Fix master CI: expv zero-input NaN, JET-on-1.12 QA, GPU-in-All#229
Conversation
Three independent master-CI failures on the grouped-tests workflow:
1. Core (NaN == 0.0 at basictests.jl:307, flaky across OS/version).
The real `expv!(w, t::Real, Ks)` method lacked the `iszero(beta)`
guard that the complex method already has. For a zero input vector
`firststep!` skips initializing the Krylov basis V (it only fills it
when beta != 0), so `lmul!(beta, mul!(w, V, expHe))` computes
`0 * <uninitialized memory>`, which is NaN whenever V holds garbage.
Add the same early-return guard, making expv of a zero vector exactly
zero (matching the complex method). Verified: full Core suite now
passes on Julia 1.10 and 1.12 (was reliably NaN on 1.10).

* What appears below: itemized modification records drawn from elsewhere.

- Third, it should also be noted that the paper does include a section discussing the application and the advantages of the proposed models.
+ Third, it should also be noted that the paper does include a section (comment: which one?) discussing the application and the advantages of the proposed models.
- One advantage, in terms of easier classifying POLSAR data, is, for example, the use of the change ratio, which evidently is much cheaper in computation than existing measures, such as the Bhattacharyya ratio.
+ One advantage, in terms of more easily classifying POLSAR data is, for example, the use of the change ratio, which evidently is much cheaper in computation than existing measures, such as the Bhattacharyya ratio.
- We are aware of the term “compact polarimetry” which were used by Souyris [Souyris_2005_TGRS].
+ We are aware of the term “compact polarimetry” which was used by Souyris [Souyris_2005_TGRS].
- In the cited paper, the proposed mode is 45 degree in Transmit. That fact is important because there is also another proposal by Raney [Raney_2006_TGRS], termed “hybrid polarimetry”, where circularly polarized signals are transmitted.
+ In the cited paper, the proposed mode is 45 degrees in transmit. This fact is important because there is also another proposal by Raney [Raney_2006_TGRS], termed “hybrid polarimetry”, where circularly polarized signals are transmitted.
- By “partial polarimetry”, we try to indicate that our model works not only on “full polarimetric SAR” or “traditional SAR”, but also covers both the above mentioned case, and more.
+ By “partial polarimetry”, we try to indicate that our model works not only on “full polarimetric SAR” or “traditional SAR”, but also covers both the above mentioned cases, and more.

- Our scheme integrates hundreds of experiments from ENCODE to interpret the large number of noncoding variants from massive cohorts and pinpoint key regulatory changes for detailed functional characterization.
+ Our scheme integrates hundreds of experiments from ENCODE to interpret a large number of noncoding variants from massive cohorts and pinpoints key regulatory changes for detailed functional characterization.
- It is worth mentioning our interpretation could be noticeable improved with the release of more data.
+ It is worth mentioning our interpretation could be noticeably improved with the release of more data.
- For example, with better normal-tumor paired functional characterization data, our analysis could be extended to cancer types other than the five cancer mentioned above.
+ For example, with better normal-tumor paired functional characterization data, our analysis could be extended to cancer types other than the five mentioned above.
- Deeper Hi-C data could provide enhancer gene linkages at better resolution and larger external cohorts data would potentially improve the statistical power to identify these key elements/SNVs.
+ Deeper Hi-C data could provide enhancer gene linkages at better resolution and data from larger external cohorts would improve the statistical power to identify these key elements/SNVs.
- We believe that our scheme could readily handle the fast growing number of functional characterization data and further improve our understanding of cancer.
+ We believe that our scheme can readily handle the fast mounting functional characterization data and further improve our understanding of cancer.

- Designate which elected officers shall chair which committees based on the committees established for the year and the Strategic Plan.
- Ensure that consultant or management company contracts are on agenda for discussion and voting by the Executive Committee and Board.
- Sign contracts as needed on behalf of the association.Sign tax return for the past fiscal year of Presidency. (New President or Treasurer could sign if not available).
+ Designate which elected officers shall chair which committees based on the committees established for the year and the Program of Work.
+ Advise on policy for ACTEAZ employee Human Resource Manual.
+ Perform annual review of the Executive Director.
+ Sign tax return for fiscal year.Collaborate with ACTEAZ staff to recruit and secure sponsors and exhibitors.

2. QA (6 JET failures on the Julia "1" = 1.12 channel; lts/1.10 was
green). On 1.12 JET traces into LinearAlgebra/Base internals
(`norm(::Vector)` -> `norm_recursive_check` -> `iterate(::Nothing)`,
and the broadcast `unalias`/`copyto_unaliased!` path over
`Adjoint{T, Union{}}`) and reports artifacts there that this package
does not control. Scope the QA `report_call`s to
`target_modules = (ExponentialUtilities,)` — the standard JET-as-QA
configuration — which keeps full coverage of this package's own code.
That scoping surfaced two genuine `may be undefined` findings, fixed
here so the scoped analysis is clean: `si` in `exponential!` and
`order`/`kest` in `kiops` are now unconditionally initialized before
use. Verified: QA passes 17/17 on Julia 1.10 and 1.12.
3. Core (windows, all versions: "CUDA driver not functional"). On
Windows the Core job runs the run_tests "All" aggregate, which pulled
in the GPU group and `using CUDA` errored on the non-GPU runner. Mark
the GPU group `in_all = false` so it only runs under an explicit
GROUP=GPU on the self-hosted CUDA runner. Verified locally: GROUP=All
now runs only Core/basictests.jl, never GPU/gputests.jl.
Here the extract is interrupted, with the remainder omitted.